Ciągle szczepimy w słabym tempie. Nie mamy polityki szczepienia, mamy ciągłe braki w dostarczaniu szczepionek. Oczywiście, że to jest wina rządu
— narzekał.
Festiwal oskarżeń pod adresem rządu
Zawsze można mówić, że to nie jest wina rządu, ale wszystko, co wiąże się z reakcją na covid jest odpowiedzialnością rządu w konstrukcji państwowej. Przecież to polski rząd zrezygnował z dostaw szczepionek, które miały być w listopadzie czy grudniu
— podkreślał.
Jeżeli ja słyszę, że we Wrocławiu jest możliwość zorganizowania 120 punktów do szczepień a jest ich kilkanaście czy kilkadziesiąt, to kluczem jest posiadanie wystarczającej liczby szczepionek
— dodał.
I tym razem nie obyło się bez oskarżeń. Zdaniem Schetyny rząd PiS był poddany „politycznej propagandzie, że my sobie świetnie radzimy z Covidem, świetnie bronimy polskiej gospodarki i firm tarczami”.
Mam wrażenie, że od pierwszych dni pandemii ciągle jesteśmy zakładnikami porównywania nas do innych krajów i ciągle słyszeliśmy, jak świetnie radzimy sobie z pandemią, jak świetnie przechodzimy przez nią, jak bardzo pomagamy firmom w Polsce
— twierdził Schetyna.
Co z kościołami?
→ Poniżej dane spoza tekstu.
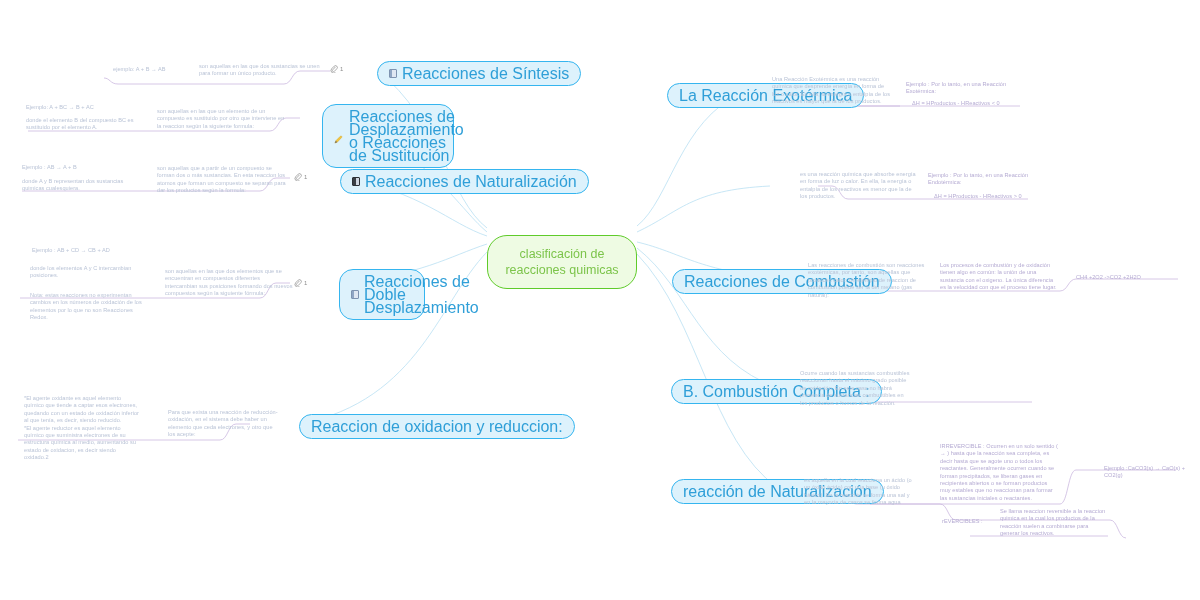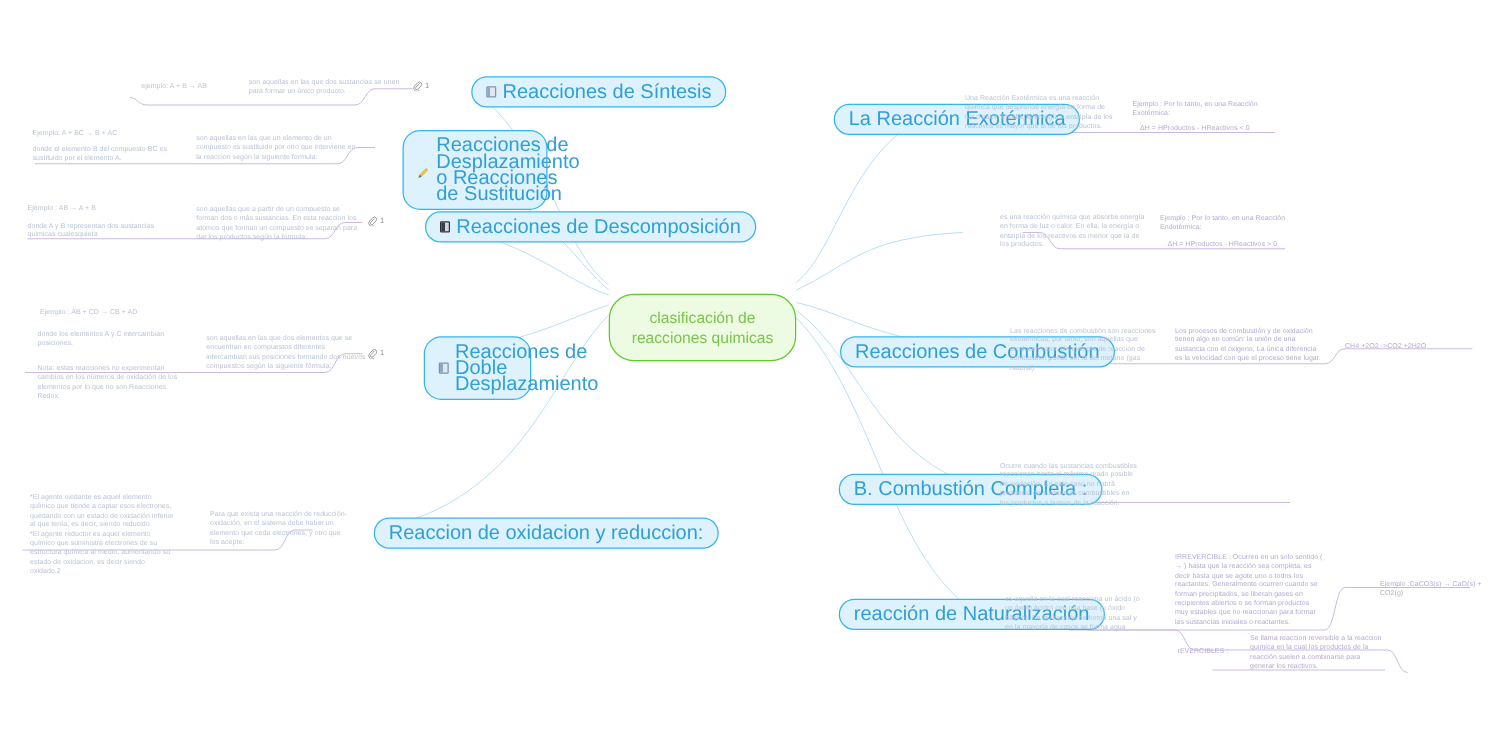--- a/index.html
+++ b/index.html
@@ -143,36 +143,36 @@
   </div>
   <div class="clip" style="left:330px; top:65px;">
     <svg width="8" height="8" viewBox="0 0 10 10">
         <path d="M7 2.2 3.4 6a1.4 1.4 0 0 0 2 2l3.2-3.4a2.3 2.3 0 0 0-3.3-3.2L2 4.8a3.3 3.3 0 0 0 4.7 4.6" fill="none" stroke="#8e8e8e" stroke-width="0.9"></path>
       </svg>
     <span>1</span>
   </div>
   <div class="note" style="left:199px; top:63px; width:130px;">son aquellas en las que dos sustancias se unen para formar un único producto.</div>
   <div class="note" style="left:113px; top:66px; width:90px;">ejemplo:  A  +  B  →  AB</div>
 
-  <div class="node multiline" style="left:322px; top:104px; width:116px;">
+  <div class="node multiline" style="left:322px; top:104px; width:132px;">
     <span class="nicon pencil">
       <svg width="9" height="9" viewBox="0 0 10 10">
           <path d="M1 9l1-2.6L7 1.4a1 1 0 0 1 1.5 1.4L3.6 8z" fill="#f5c63c" stroke="#caa22c" stroke-width="0.5"></path>
           <path d="M1 9l1-2.6 1.6 1.6z" fill="#6b6b6b"></path>
         </svg>
     </span>
     <span>Reacciones de Desplazamiento o Reacciones de Sustitución</span>
   </div>
   <div class="note" style="left:157px; top:108px; width:132px;">son aquellas en las que un elemento de un compuesto es sustituido por otro que interviene en la reaccion según la siguiente formula:</div>
   <div class="note" style="left:26px; top:104px; width:120px;">Ejemplo:  A  +  BC   →   B + AC</div>
   <div class="note" style="left:26px; top:117px; width:120px;">donde el elemento B del compuesto BC es sustituido por el elemento A.</div>
 
   <div class="node" style="left:340px; top:169px;">
     <span class="nicon blackbook"></span>
-    <span>Reacciones de Descomposición</span>
+    <span>Reacciones de Naturalización</span>
   </div>
   <div class="clip" style="left:294px; top:173px;">
     <svg width="8" height="8" viewBox="0 0 10 10">
         <path d="M7 2.2 3.4 6a1.4 1.4 0 0 0 2 2l3.2-3.4a2.3 2.3 0 0 0-3.3-3.2L2 4.8a3.3 3.3 0 0 0 4.7 4.6" fill="none" stroke="#8e8e8e" stroke-width="0.9"></path>
       </svg>
     <span>1</span>
   </div>
   <div class="note" style="left:157px; top:165px; width:130px;">son aquellas que a partir de un compuesto se forman dos o más sustancias. En esta reaccion los atomos que forman un compuesto se separan para dar los productos según la formula:</div>
   <div class="note" style="left:22px; top:164px; width:120px;">Ejemplo :   AB   →   A + B</div>
   <div class="note" style="left:22px; top:178px; width:118px;">donde A y B representan dos sustancias quimicas cualesquiera.</div>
Szokujące słowa
Grzegorz Schetyna pytany, co zrobiłby z kościołami w związku z pandemią koronawirusa, odpowiedział zdecydowanie, że… zamknąłby świątynie.
Traktowałbym jak rozsadniki zakażeń
— stwierdził.
Zdaniem polityka PO kościoły powinny być objęte lockdownem.
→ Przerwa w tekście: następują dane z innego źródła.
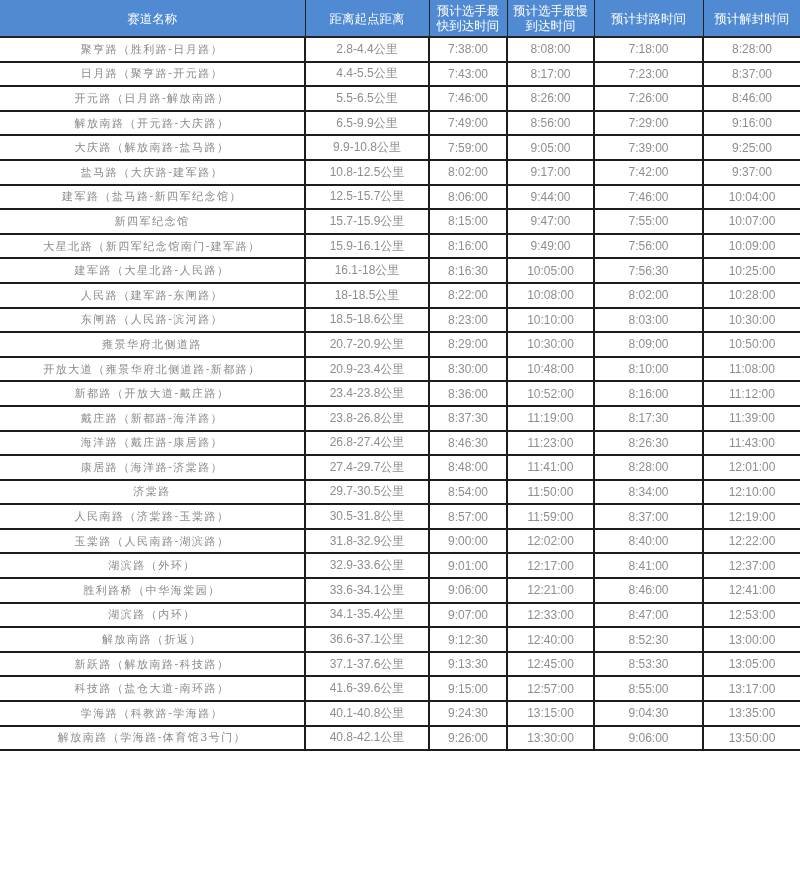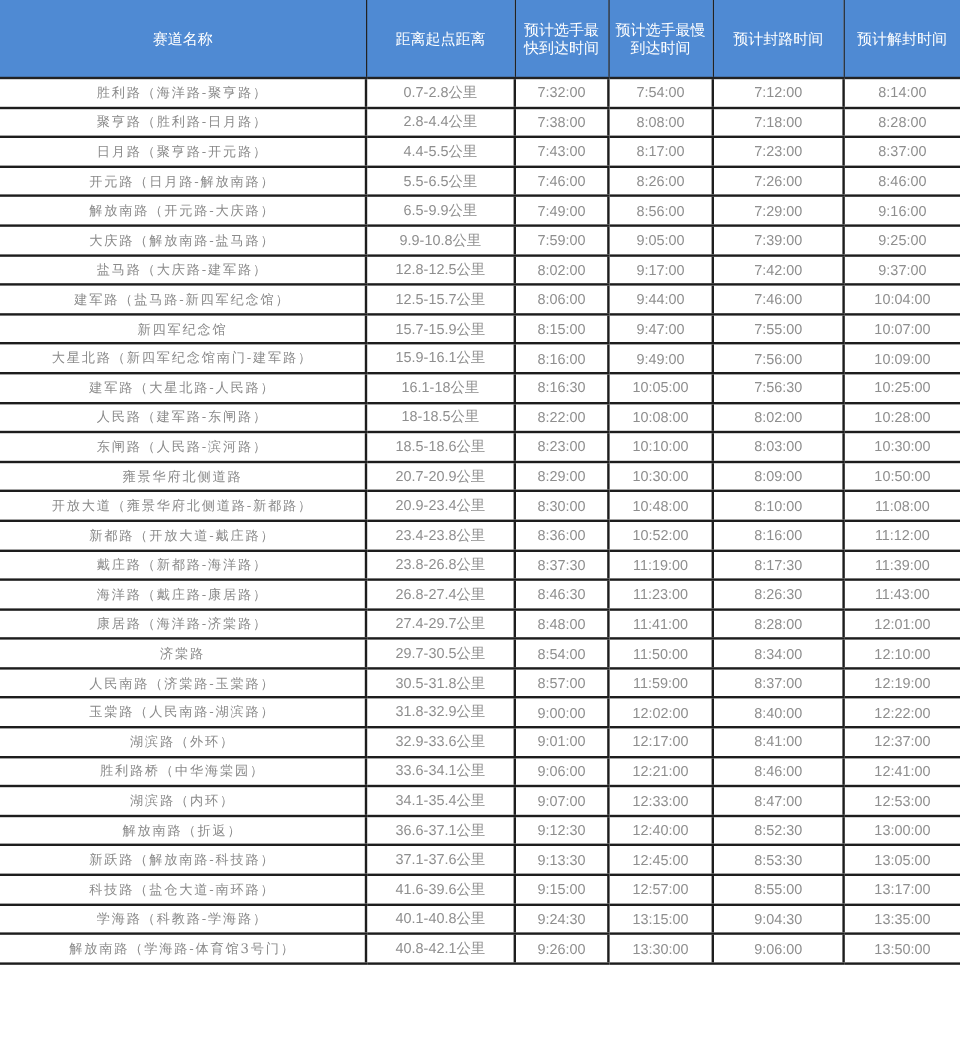--- a/index.html
+++ b/index.html
@@ -16,21 +16,21 @@
   table.route col.c4 { width:87px; }
   table.route col.c5 { width:109px; }
   table.route col.c6 { width:97px; }
   thead th {
     background:#4f8ad3;
     color:#ffffff;
     font-weight:normal;
     font-size:12.5px;
     line-height:15px;
     height:36px;
-    padding:14px 2px;
+    padding:0 2px;
     text-align:center;
     vertical-align:middle;
     border-left:1.5px solid #222;
     border-bottom:2px solid #222;
   }
   thead th:first-child { border-left:none; }
   tbody td {
     height:22.6px;
     padding:0;
     font-size:11px;
@@ -62,28 +62,20 @@
         <th>赛道名称</th>
         <th>距离起点距离</th>
         <th>预计选手最快到达时间</th>
         <th>预计选手最慢到达时间</th>
         <th>预计封路时间</th>
         <th>预计解封时间</th>
       </tr>
   </thead>
   <tbody id="table-body">
       <tr>
-        <td>胜利路（海洋路-聚亨路）</td>
-        <td class="num">0.7-2.8公里</td>
-        <td class="num">7:32:00</td>
-        <td class="num">7:54:00</td>
-        <td class="num">7:12:00</td>
-        <td class="num">8:14:00</td>
-      </tr>
-      <tr>
         <td>聚亨路（胜利路-日月路）</td>
         <td class="num">2.8-4.4公里</td>
         <td class="num">7:38:00</td>
         <td class="num">8:08:00</td>
         <td class="num">7:18:00</td>
         <td class="num">8:28:00</td>
       </tr>
       <tr>
         <td>日月路（聚亨路-开元路）</td>
         <td class="num">4.4-5.5公里</td>
@@ -111,21 +103,21 @@
       <tr>
         <td>大庆路（解放南路-盐马路）</td>
         <td class="num">9.9-10.8公里</td>
         <td class="num">7:59:00</td>
         <td class="num">9:05:00</td>
         <td class="num">7:39:00</td>
         <td class="num">9:25:00</td>
       </tr>
       <tr>
         <td>盐马路（大庆路-建军路）</td>
-        <td class="num">12.8-12.5公里</td>
+        <td class="num">10.8-12.5公里</td>
         <td class="num">8:02:00</td>
         <td class="num">9:17:00</td>
         <td class="num">7:42:00</td>
         <td class="num">9:37:00</td>
       </tr>
       <tr>
         <td>建军路（盐马路-新四军纪念馆）</td>
         <td class="num">12.5-15.7公里</td>
         <td class="num">8:06:00</td>
         <td class="num">9:44:00</td>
Jeżeli dochodzi do zakażeń w miejscach publicznych, to wszędzie tak jest. Czy to jest szkoła, czy to jest kościół, czy to jest budynek filharmonii, przecież zagrożenie jest takie samo. Wszyscy musimy walczyć z pandemią. Ale prowadzić tę walkę, organizować ją, dawać gwarancję podejmowania dobrych decyzji, musi robić polski rząd. A tego nie widzę
— grzmiał Schetyna.
Atak na Objtka
Były lider Platformy nie omieszkał również uderzyć w prezesa PKN Orlen.
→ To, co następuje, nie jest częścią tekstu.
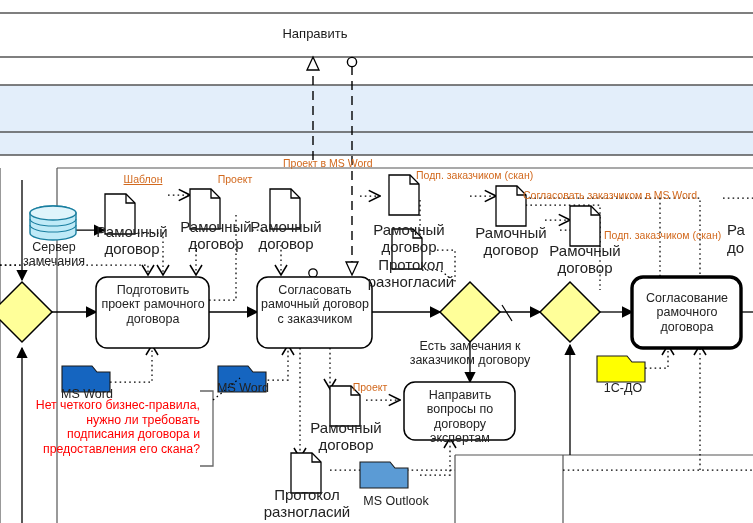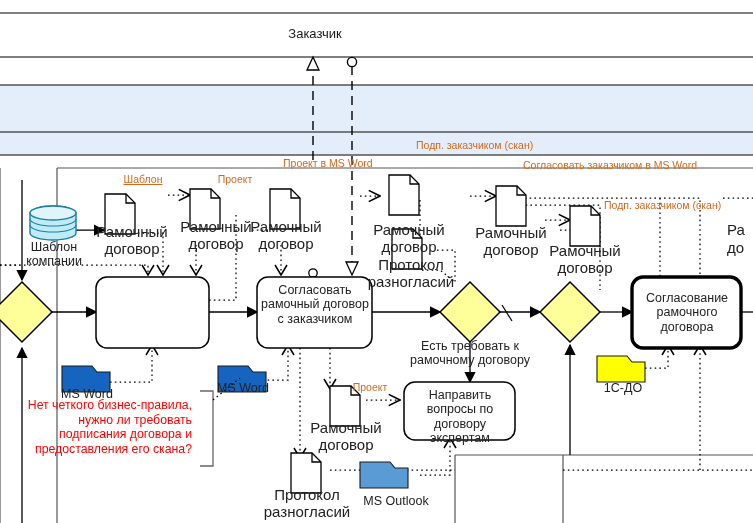--- a/index.html
+++ b/index.html
@@ -4,21 +4,21 @@
 <style>
   html,body{margin:0;padding:0;background:#ffffff;}
   body{font-family:"Liberation Sans", sans-serif;}
   #canvas{position:relative;width:753px;height:523px;overflow:hidden;background:#fff;}
   #svgroot{position:absolute;left:0;top:0;width:753px;height:523px;}
   .lbl{position:absolute;text-align:center;line-height:1.05;white-space:pre;}
   .lane-title{position:absolute;font-size:13px;color:#1a1a1a;text-align:center;}
   .task-lbl{position:absolute;text-align:center;font-size:12.5px;color:#222;line-height:1.14;}
   .doc-lbl{position:absolute;text-align:center;font-size:15px;color:#222;line-height:1.1;}
   .orange{color:#d2691e;font-size:10.5px;text-align:center;line-height:1.1;}
-  .orange-l{color:#d2691e;font-size:10.5px;text-align:left;line-height:1.1;}
+  .orange-l{color:#d2691e;font-size:10.5px;text-align:left;line-height:1.1;margin-top:30px;}
   .red-note{position:absolute;color:#ff0000;font-size:12.3px;text-align:right;line-height:1.18;}
   .sys-lbl{position:absolute;text-align:center;font-size:12.5px;color:#222;}
   .cond-lbl{position:absolute;text-align:center;font-size:12.5px;color:#222;line-height:1.15;}
 </style>
 </head>
 <body>
 
 <div id="canvas">
 
   <svg id="svgroot" viewBox="0 0 753 523">
@@ -213,50 +213,51 @@
     </g>
 
     <g fill="none" stroke="#666" stroke-width="1.3">
       <path d="M200,391 h13 v75 h-13"></path>
     </g>
     <g stroke="#000" stroke-width="1.2" stroke-dasharray="1.6,3.2" fill="none">
       <path d="M213,400 L240,378"></path>
     </g>
   </svg>
 
-  <div class="lane-title" style="left:255px;top:26px;width:120px;">Заказчик</div>
+  <div class="lane-title" style="left:255px;top:26px;width:120px;">Направить</div>
 
   <div class="lbl orange" style="left:283px;top:158px;width:70px;text-align:center;">Проект в MS Word</div>
   <div class="lbl orange-l" style="left:416px;top:140px;width:170px;">Подп. заказчиком (скан)</div>
   <div class="lbl orange-l" style="left:523px;top:160px;width:120px;">Согласовать заказчиком в MS Word</div>
   <div class="lbl orange-l" style="left:604px;top:200px;width:140px;">Подп. заказчиком (скан)</div>
 
   <div class="lbl orange" style="left:113px;top:174px;width:60px;text-decoration:underline;">Шаблон</div>
   <div class="lbl orange" style="left:205px;top:174px;width:60px;">Проект</div>
   <div class="lbl orange" style="left:344px;top:382px;width:52px;">Проект</div>
 
-  <div class="sys-lbl" style="left:10px;top:240px;width:88px;line-height:1.12;">Шаблон компании</div>
+  <div class="sys-lbl" style="left:10px;top:240px;width:88px;line-height:1.12;">Сервер замечания</div>
   <div class="sys-lbl" style="left:52px;top:387px;width:70px;">MS Word</div>
   <div class="sys-lbl" style="left:208px;top:381px;width:70px;">MS Word</div>
   <div class="sys-lbl" style="left:352px;top:494px;width:88px;">MS Outlook</div>
   <div class="sys-lbl" style="left:592px;top:381px;width:62px;">1С-ДО</div>
 
   <div class="doc-lbl" style="left:88px;top:224px;width:88px;">Рамочный договор</div>
   <div class="doc-lbl" style="left:172px;top:219px;width:88px;">Рамочный договор</div>
   <div class="doc-lbl" style="left:242px;top:219px;width:88px;">Рамочный договор</div>
   <div class="doc-lbl" style="left:365px;top:222px;width:88px;">Рамочный договор</div>
   <div class="doc-lbl" style="left:365px;top:257px;width:92px;">Протокол разногласий</div>
   <div class="doc-lbl" style="left:467px;top:225px;width:88px;">Рамочный договор</div>
   <div class="doc-lbl" style="left:541px;top:243px;width:88px;">Рамочный договор</div>
   <div class="doc-lbl" style="left:302px;top:420px;width:88px;">Рамочный договор</div>
   <div class="doc-lbl" style="left:261px;top:487px;width:92px;">Протокол разногласий</div>
   <div class="doc-lbl" style="left:727px;top:222px;width:30px;text-align:left;">Ра</div>
   <div class="doc-lbl" style="left:727px;top:240px;width:30px;text-align:left;">до</div>
 
+  <div class="task-lbl" style="left:98px;top:283px;width:110px;">Подготовить проект рамочного договора</div>
   <div class="task-lbl" style="left:634px;top:291px;width:106px;">Согласование рамочного договора</div>
   <div class="task-lbl" style="left:259px;top:283px;width:112px;">Согласовать рамочный договор с заказчиком</div>
   <div class="task-lbl" style="left:406px;top:388px;width:108px;">Направить вопросы по договору экспертам</div>
 
-  <div class="cond-lbl" style="left:396px;top:339px;width:148px;">Есть требовать к рамочному договору</div>
-
-  <div class="red-note" style="left:20px;top:398px;width:172px;text-align:right;">Нет четкого бизнес-правила, нужно ли требовать подписания договора и предоставления его скана?</div>
+  <div class="cond-lbl" style="left:396px;top:339px;width:148px;">Есть замечания к заказчиком договору</div>
+
+  <div class="red-note" style="left:28px;top:398px;width:172px;text-align:right;">Нет четкого бизнес-правила, нужно ли требовать подписания договора и предоставления его скана?</div>
 
 </div>
 
 </body></html>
Tutaj to jest element jednak wojny wewnętrznej i takiej niestabilnej obrony, niestabilnej sytuacji wewnątrz Zjednoczonej Prawicy. Kaczyński boi się, że ta wojna wewnętrzna może rozsadzić od środka Zjednoczoną Prawicę, dlatego robi dobrą minę do złej gry, ale ta sytuacja jest nie do ukrycia
— twierdził Schetyna.
Ona będzie ciążyć PiS i zapłacą za to polityczną cenę, bo skala tego co robił Obajtek i jego współpracownicy jest niewiarygodna
— grzmiał polityk.
Wywiad, jakiego udzielił Grzegorz Schetyna doskonale pokazuje, dlaczego nie jest już liderem partii. Negacja i krytyka, żadnych konstruktywnych pomysłów - to cechy wystąpień ekslidera PO. Tyle że jego następca, jakkolwiek nie zwalczałby Schetyny, wszedł w jego buty robiąc dokładnie to samo. Właściwie można zamienić nazwiska, a nikt nie zorientowałby się, kto udzielił wywiadu i to mimo publicznych połajanek, jakie obaj panowie serwują sobie nawzajem.